Recently, Yaakov Bressler, a highly respected Lead Data Engineer at Capital One, shared an inspiring question on LinkedIn:

LinkedIn post Source: LinkedIn

I was chatting with a founder about their data capabilities. The conversation brought up, “Do I have enough data to use AI?” Yes, she does. However, my perspective is that human capital is the limitation. Am I wrong? Are there AI tools which have drag-and-drop functionality?

This question highlights a common misconception in the field of AI: that data volume is the primary barrier to realize AI projects. While data is essential, the true bottleneck often lies elsewhere. So, what’s the real hurdle? It’s human expertise, so the technical skills necessary to effectively make use of AI technologies.

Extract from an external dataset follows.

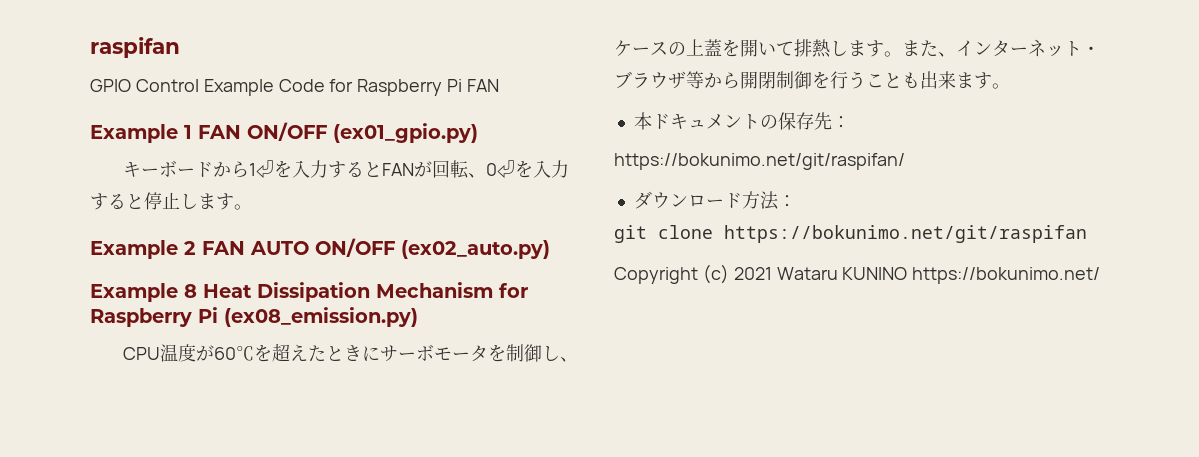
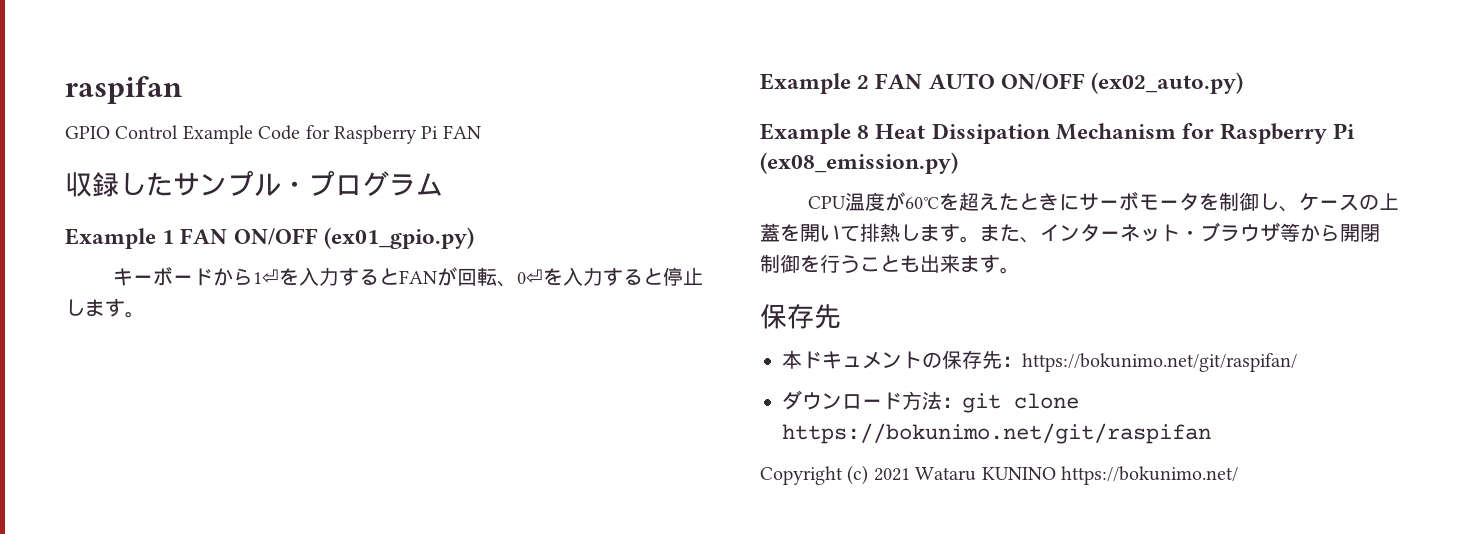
(500, 85) none -> [65,170,443,197] // 収録したサンプル・プログラム
(1010, 86) none -> [760,304,841,329] // 保存先
(850, 122) // -> (1022, 361) none
(796, 201) // -> (962, 402) none

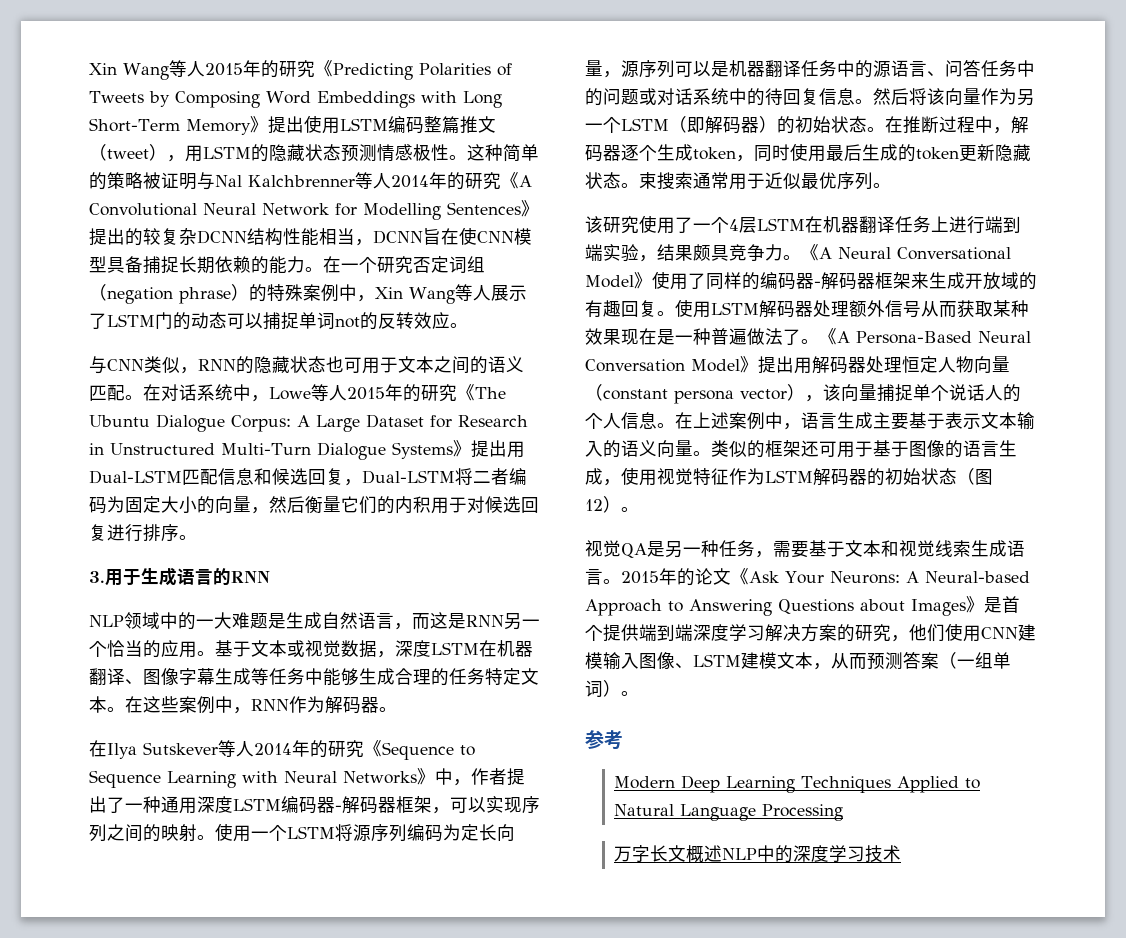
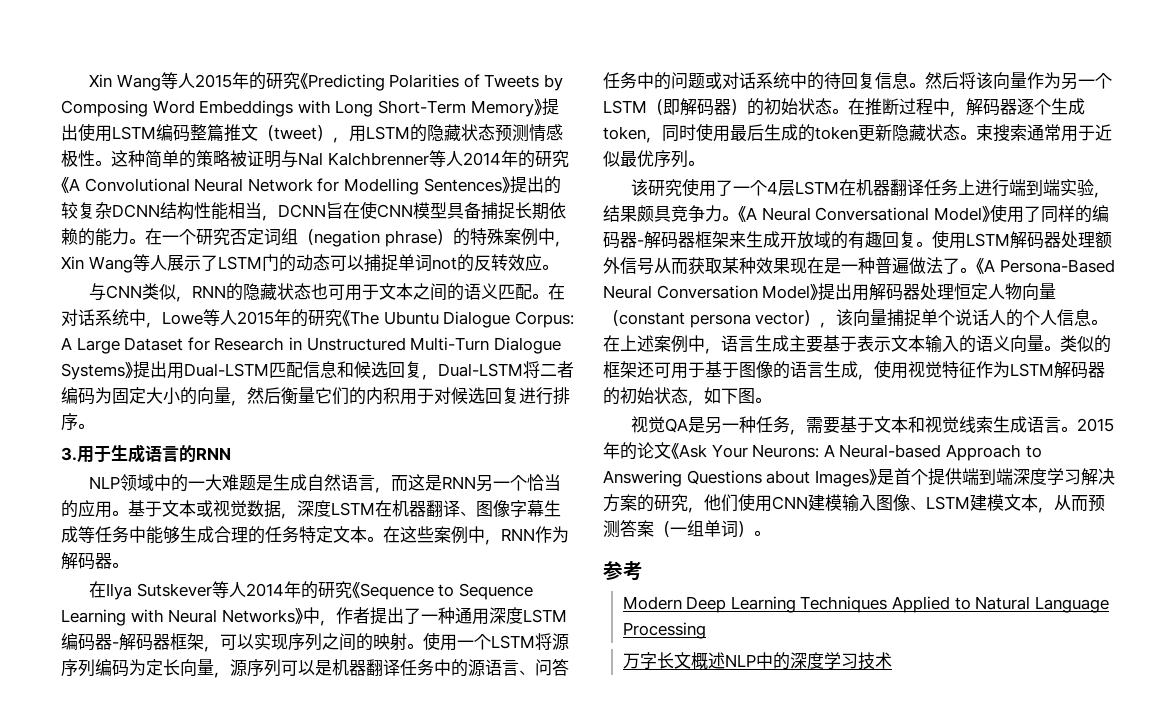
[957,468,993,485] [585,496,621,513] （图12） -> [688,387,755,406] ，如下图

The Misconception of Data Quantity

Many businesses operate under the assumption that massive amounts of data are essential for successful AI projects. The belief that more data equals better AI is widespread, but often misleading. In many cases, the quality and relevance of data outweigh quantity.

There’s a movement known as Small Data that emphasizes the use of well-curated, relevant datasets over large volumes of data. This approach recognizes that:

  • Modern computing power allows for efficient local-first development. Computers are now one hundred times more powerful than when the early hype of the Big Data movement was in full swing.
  • More data doesn’t automatically translate to better results. Recent and relevant data often holds the most value.
  • Large-scale Machine Learning can be expensive. Smaller, focused models can deliver significant impact, proving that sometimes, less is more.

To delve deeper into the principles of Small Data, I highly recommend exploring the Small Data manifesto at https://www.smalldatasf.com.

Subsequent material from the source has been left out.